Difficile de dire quel impact les taux négatifs auront sur la troisième économie mondiale. M. Kuroda considère toujours l’activité est en « reprise modérée ». Mais la chute des marchés depuis le début de l’année, la remontée du yen et l’annonce, le 29 janvier, de statistiques plus sombres que prévu, suscitent des doutes. La consommation des ménages a ainsi chuté de 4,4 % sur un an en décembre 2015. « L’économie ne va pas bien, estime Yoshiki Shinke, chef économiste à l’institut Dai-ichi Life. Il y a de grandes chances que le produit intérieur brut recule entre octobre et décembre 2015 ».

Créer un « cycle vertueux »

Lors du « shunto », les traditionnelles négociations salariales du printemps qui ont commencé le 25 janvier, les grands groupes, qui avaient consenti une hausse des salaires de 2,5 % en 2015, paraissent plus inquiets pour 2016. Ils ne semblent pas disposés à répondre aux attentes du gouvernement, qui plaide pour de nouvelles hausses salariales. Elles seules peuvent, selon M. Shinzo, créer un « cycle vertueux » de relance de l’économie.

William Pesek, du site économique Barron’s Asia, s’inquiétait dans une analyse publiée le 19 janvier par le Japan Times de voir les « Abenomics », la politique économique du premier ministre Shinzo Abe, trop dépendre de l’assouplissement monétaire. Un sentiment renforcé par l’absence de réformes structurelles – la troisième flèche des Abenomics –, une stratégie qui, au final, juge M. Pesek, se traduit par « la production de profits dans un contexte de stagnation des ventes, avec une réduction des coûts ».
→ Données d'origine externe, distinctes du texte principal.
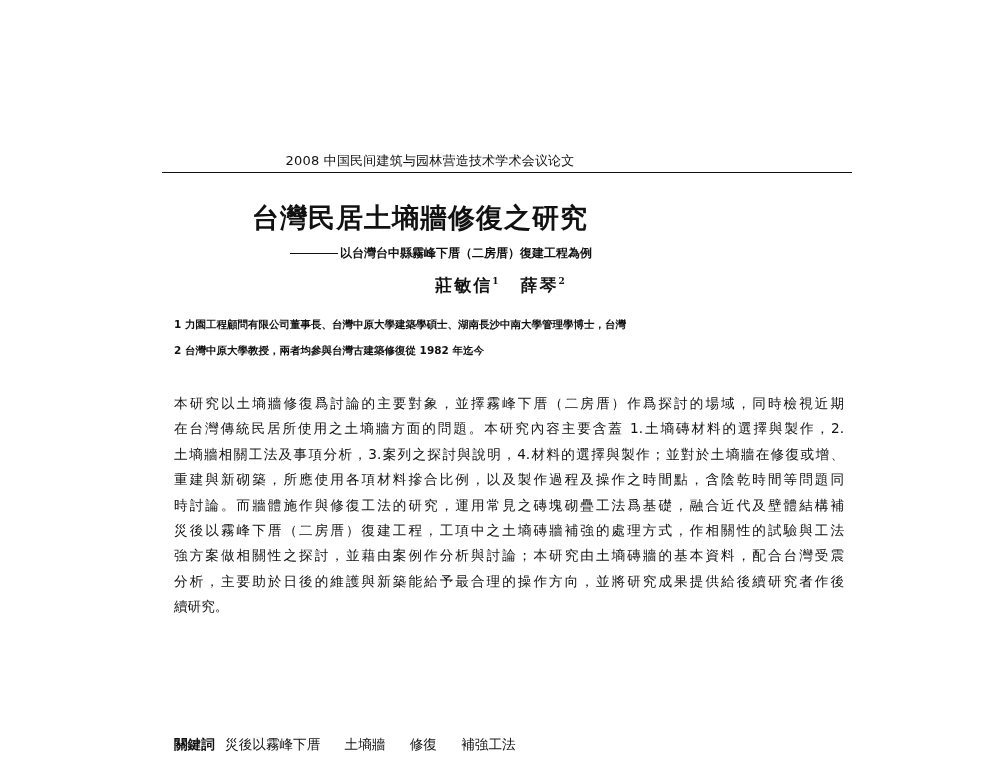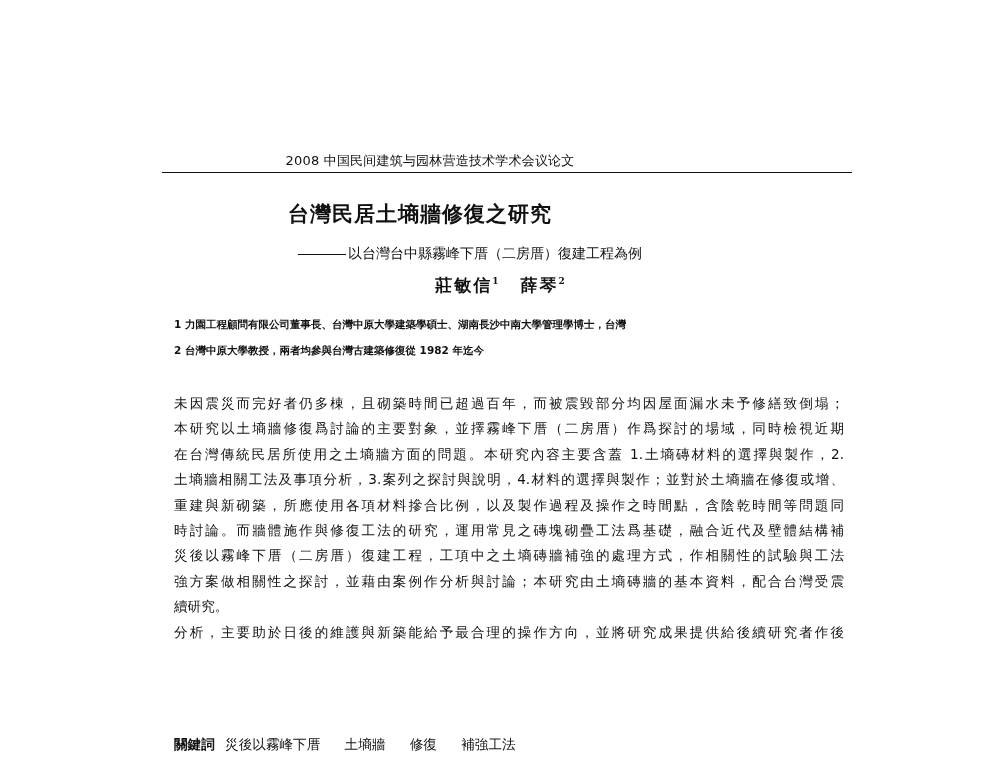--- a/index.html
+++ b/index.html
@@ -6,7 +6,7 @@
     body { width:1000px; height:760px; position:relative; overflow:hidden; color:#111; font-family:"DejaVu Sans", sans-serif; }
     .running-head { position:absolute; left:0; width:860px; top:152px; text-align:center; font-size:13px; letter-spacing:0.2px; color:#111; }
     .head-rule { position:absolute; left:162px; width:690px; top:172px; height:0; border-top:1.5px solid #111; }
-    .title { position:absolute; left:0; width:840px; top:200px; text-align:center; font-size:21px; font-weight:bold; letter-spacing:1px; }
+    .title { position:absolute; left:0; width:840px; top:200px; text-align:center; font-size:27px; font-weight:bold; letter-spacing:1px; }
     .subtitle { position:absolute; left:298px; top:245px; font-size:14px; font-weight:normal; white-space:nowrap; }
     .subtitle .dash { display:inline-block; width:48px; border-top:1.5px solid #111; vertical-align:middle; margin-right:2px; }
     .authors { position:absolute; left:0; width:1000px; top:274px; text-align:center; font-size:17px; font-weight:bold; font-family:"DejaVu Serif", serif; letter-spacing:2px; }

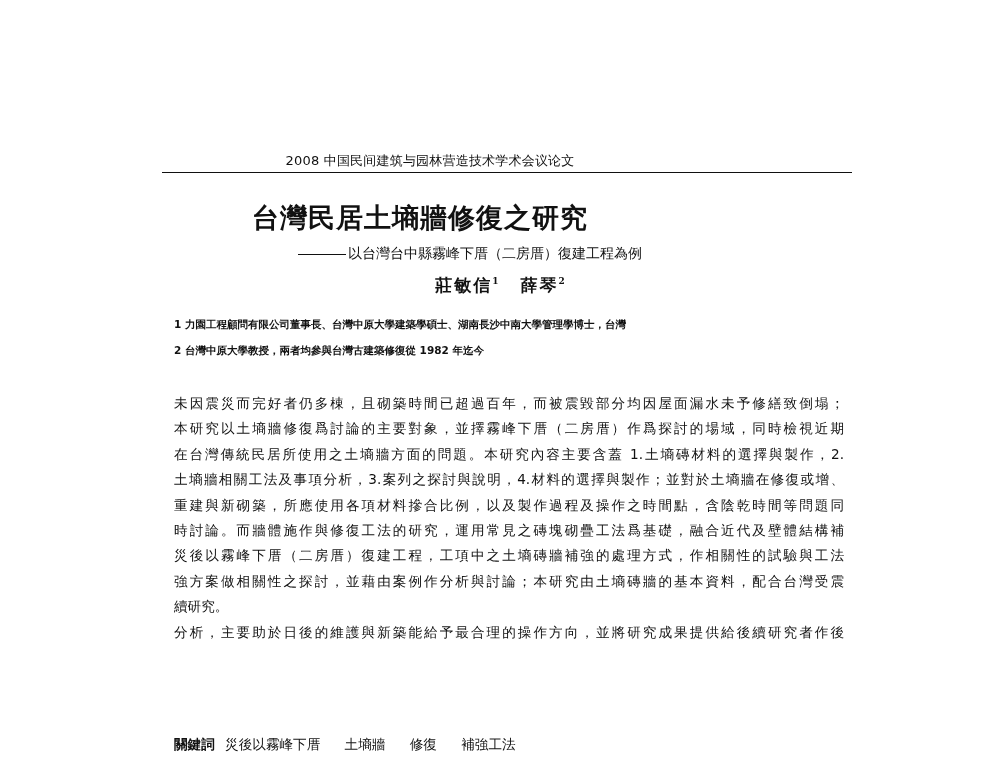--- a/index.html
+++ b/index.html
@@ -7,7 +7,7 @@
     .running-head { position:absolute; left:0; width:860px; top:152px; text-align:center; font-size:13px; letter-spacing:0.2px; color:#111; }
     .head-rule { position:absolute; left:162px; width:690px; top:172px; height:0; border-top:1.5px solid #111; }
     .title { position:absolute; left:0; width:840px; top:200px; text-align:center; font-size:27px; font-weight:bold; letter-spacing:1px; }
-    .subtitle { position:absolute; left:298px; top:245px; font-size:14px; font-weight:normal; white-space:nowrap; }
+    .subtitle { position:absolute; left:290px; top:245px; font-size:12px; font-weight:bold; white-space:nowrap; }
     .subtitle .dash { display:inline-block; width:48px; border-top:1.5px solid #111; vertical-align:middle; margin-right:2px; }
     .authors { position:absolute; left:0; width:1000px; top:274px; text-align:center; font-size:17px; font-weight:bold; font-family:"DejaVu Serif", serif; letter-spacing:2px; }
     .authors sup { font-size:9px; letter-spacing:0; }

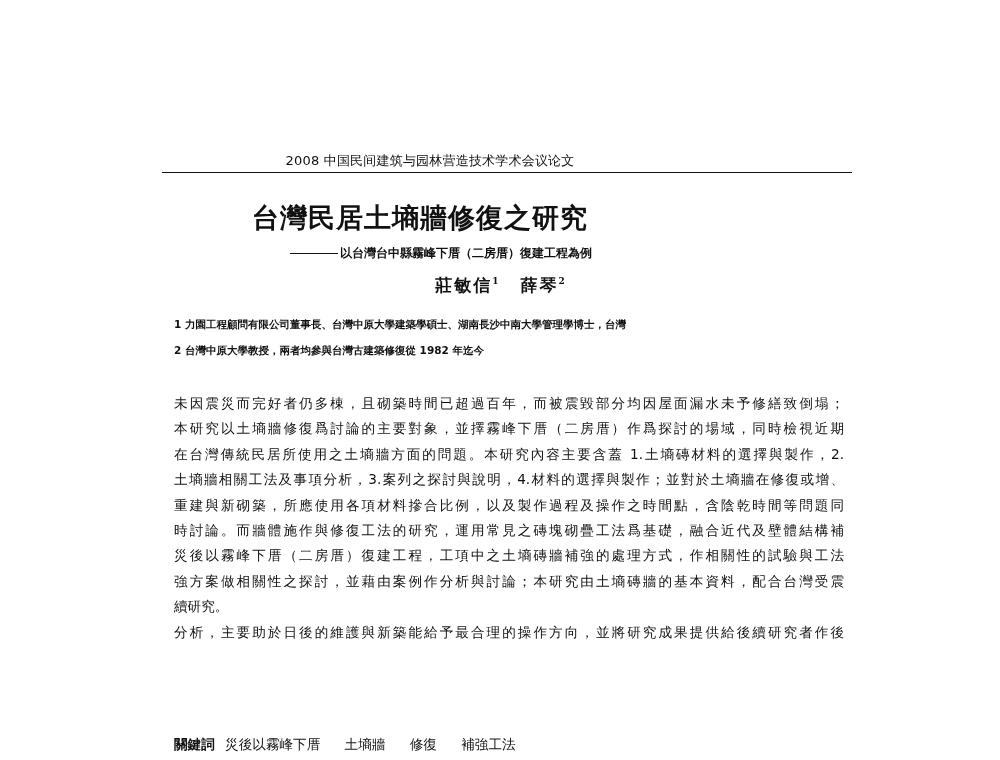--- a/index.html
+++ b/index.html
@@ -43,7 +43,6 @@
 <div class="affil a2">2 台灣中原大學教授，兩者均參與台灣古建築修復從 1982 年迄今</div>
 
 <div class="abstract">
-  <span class="line">未因震災而完好者仍多棟，且砌築時間已超過百年，而被震毀部分均因屋面漏水未予修繕致倒塌；</span>
   <span class="line">本研究以土墒牆修復爲討論的主要對象，並擇霧峰下厝（二房厝）作爲探討的場域，同時檢視近期</span>
   <span class="line">在台灣傳統民居所使用之土墒牆方面的問題。本研究內容主要含蓋 1.土墒磚材料的選擇與製作，2.</span>
   <span class="line">土墒牆相關工法及事項分析，3.案列之探討與說明，4.材料的選擇與製作；並對於土墒牆在修復或增、</span>

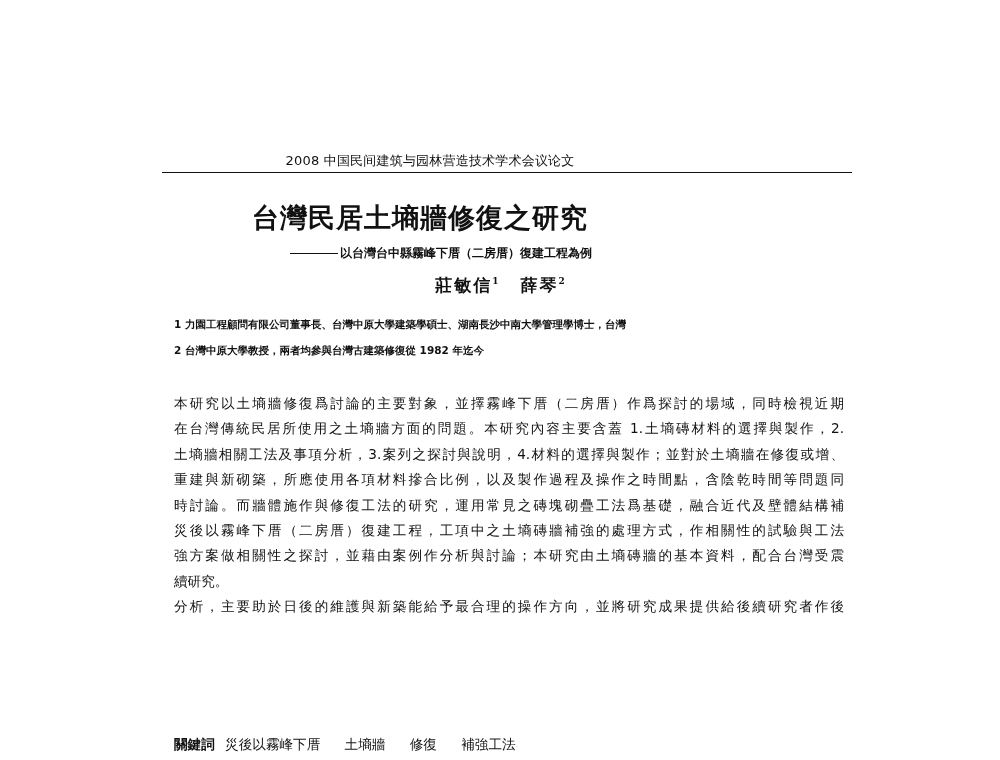--- a/index.html
+++ b/index.html
@@ -50,8 +50,8 @@
   <span class="line">時討論。而牆體施作與修復工法的研究，運用常見之磚塊砌疊工法爲基礎，融合近代及壁體結構補</span>
   <span class="line">災後以霧峰下厝（二房厝）復建工程，工項中之土墒磚牆補強的處理方式，作相關性的試驗與工法</span>
   <span class="line">強方案做相關性之探討，並藉由案例作分析與討論；本研究由土墒磚牆的基本資料，配合台灣受震</span>
+  <span class="line">分析，主要助於日後的維護與新築能給予最合理的操作方向，並將研究成果提供給後續研究者作後</span>
   <span class="line last">續研究。</span>
-  <span class="line">分析，主要助於日後的維護與新築能給予最合理的操作方向，並將研究成果提供給後續研究者作後</span>
 </div>
 
 <div class="keywords">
La morosité est accentuée par la démission, le 28 janvier, du ministre de la revitalisation économique, Akira Amari, remplacé par Nobuteru Ishihara. Motif : son implication dans un scandale de corruption. M. Amari était l’architecte des Abenomics et devait assurer l’adoption en douceur par le Parlement du budget 2016. Mais aussi, de l’accord sur le Partenariat transpacifique, vaste zone de libre-échange incluant douze pays du pourtour du Pacifique, dont les Etats-Unis.